### [PROBLEM DESCRIPTION]
Every entry gets copied exactly. No images go into the copy.

BEGIN DATA TO EXAMINE

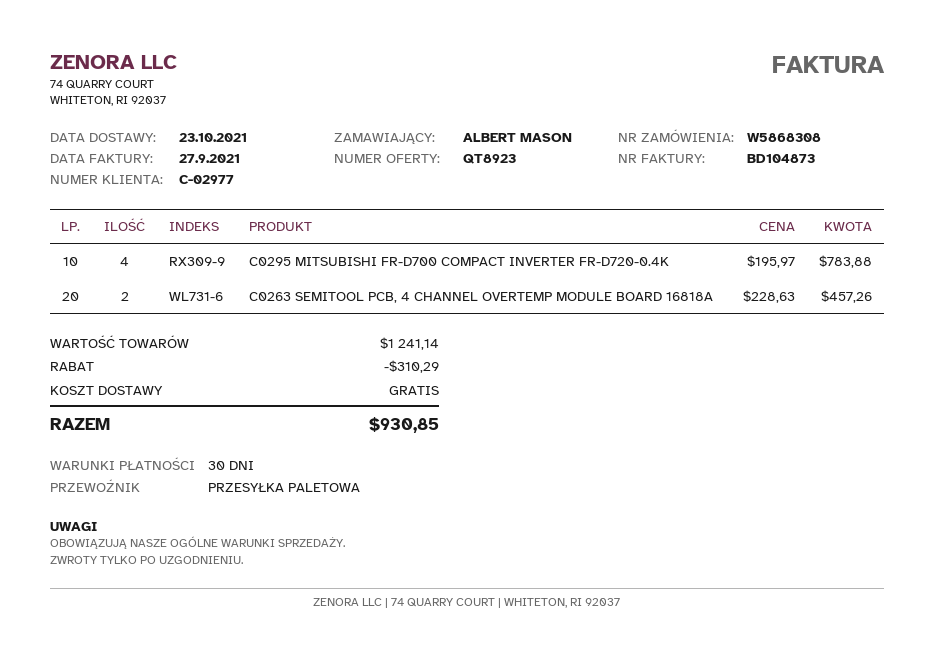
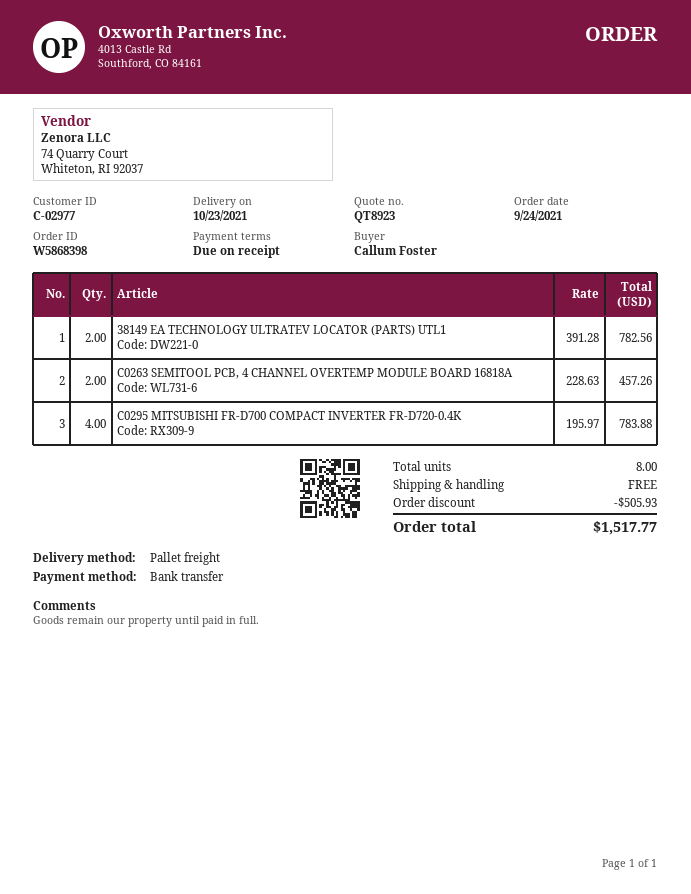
order number: W5868308 -> W5868398
payment terms: 30 days -> on receipt
ordered by: ALBERT MASON -> Callum Foster
38149 EA TECHNOLOGY ULTRATEV LOCATOR (PARTS) UTL1: none -> 2 x 391.28 = 782.56
discount: 310.29 -> 505.93
total: 930.85 -> 1517.77

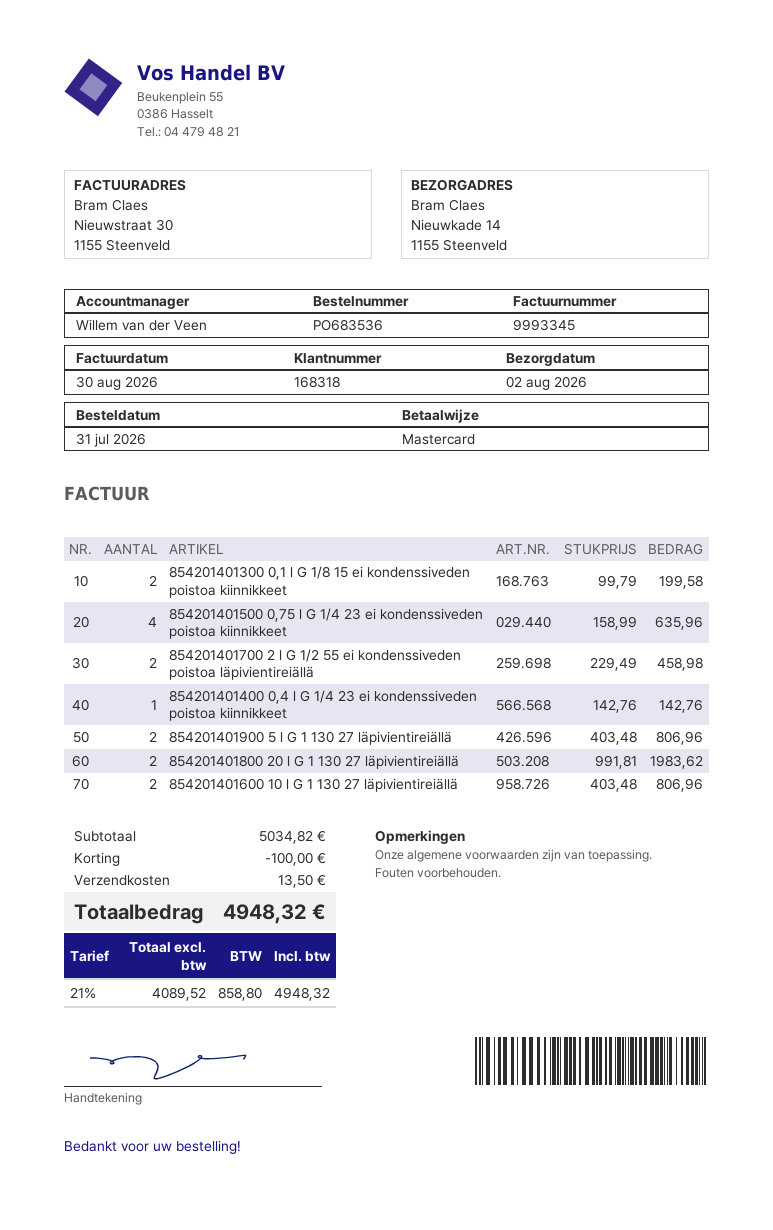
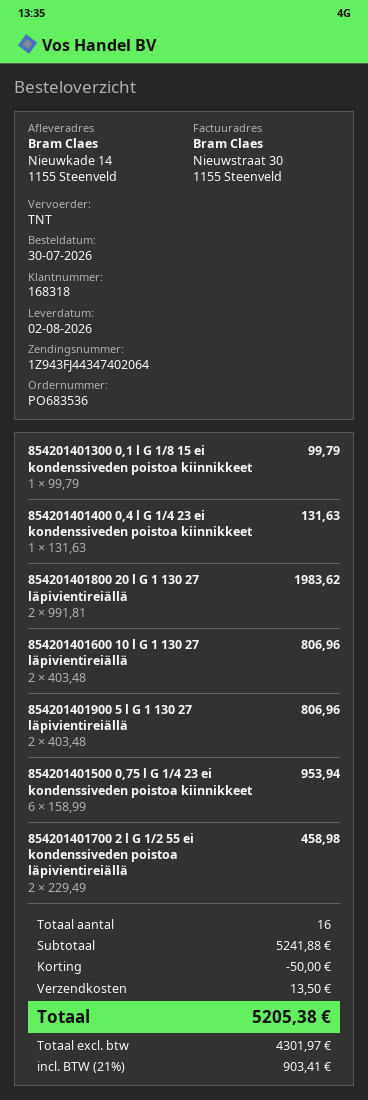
order date: 2026-07-31 -> 2026-07-30
854201401300 0,1 l G 1/8 15 ei kondenssiveden poistoa kiinnikkeet: 2 x 99.79 = 199.58 -> 1 x 99.79 = 99.79
854201401500 0,75 l G 1/4 23 ei kondenssiveden poistoa kiinnikkeet: 4 x 158.99 = 635.96 -> 6 x 158.99 = 953.94
854201401400 0,4 l G 1/4 23 ei kondenssiveden poistoa kiinnikkeet: 1 x 142.76 = 142.76 -> 1 x 131.63 = 131.63
subtotal: 5034.82 -> 5241.88
discount: 100.00 -> 50.00
net: 4089.52 -> 4301.97
tax: 21% = 858.80 -> 21% = 903.41
total: 4948.32 -> 5205.38

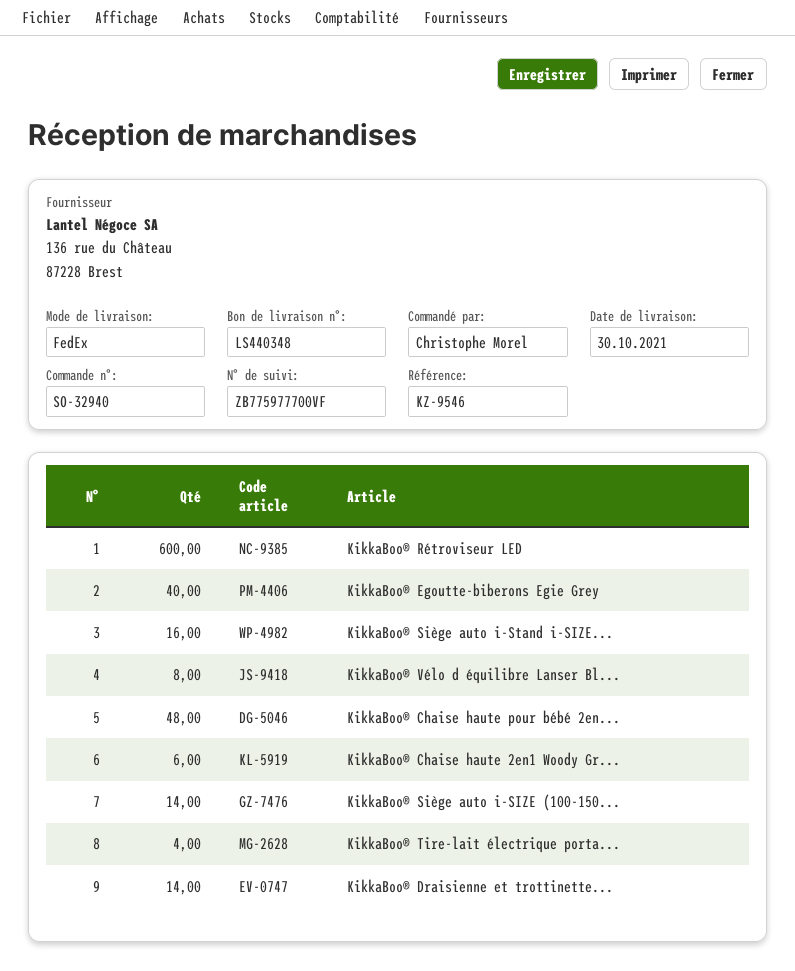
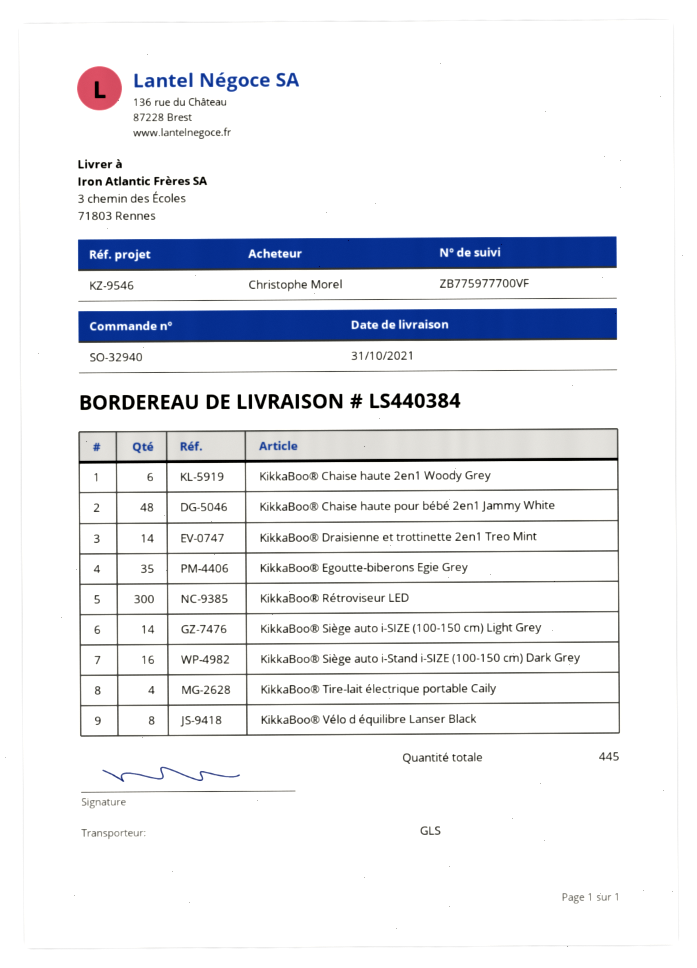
delivery note number: LS440348 -> LS440384
delivery date: 2021-10-30 -> 2021-10-31
shipping method: FedEx -> GLS
KikkaBoo® Rétroviseur LED: 600 -> 300
KikkaBoo® Egoutte-biberons Egie Grey: 40 -> 35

END DATA TO EXAMINE

### [SOLUTION TO THIS EXERCISE]
order number: W5868308 -> W5868398
payment terms: 30 days -> on receipt
ordered by: ALBERT MASON -> Callum Foster
38149 EA TECHNOLOGY ULTRATEV LOCATOR (PARTS) UTL1: none -> 2 x 391.28 = 782.56
discount: 310.29 -> 505.93
total: 930.85 -> 1517.77

order date: 2026-07-31 -> 2026-07-30
854201401300 0,1 l G 1/8 15 ei kondenssiveden poistoa kiinnikkeet: 2 x 99.79 = 199.58 -> 1 x 99.79 = 99.79
854201401500 0,75 l G 1/4 23 ei kondenssiveden poistoa kiinnikkeet: 4 x 158.99 = 635.96 -> 6 x 158.99 = 953.94
854201401400 0,4 l G 1/4 23 ei kondenssiveden poistoa kiinnikkeet: 1 x 142.76 = 142.76 -> 1 x 131.63 = 131.63
subtotal: 5034.82 -> 5241.88
discount: 100.00 -> 50.00
net: 4089.52 -> 4301.97
tax: 21% = 858.80 -> 21% = 903.41
total: 4948.32 -> 5205.38

delivery note number: LS440348 -> LS440384
delivery date: 2021-10-30 -> 2021-10-31
shipping method: FedEx -> GLS
KikkaBoo® Rétroviseur LED: 600 -> 300
KikkaBoo® Egoutte-biberons Egie Grey: 40 -> 35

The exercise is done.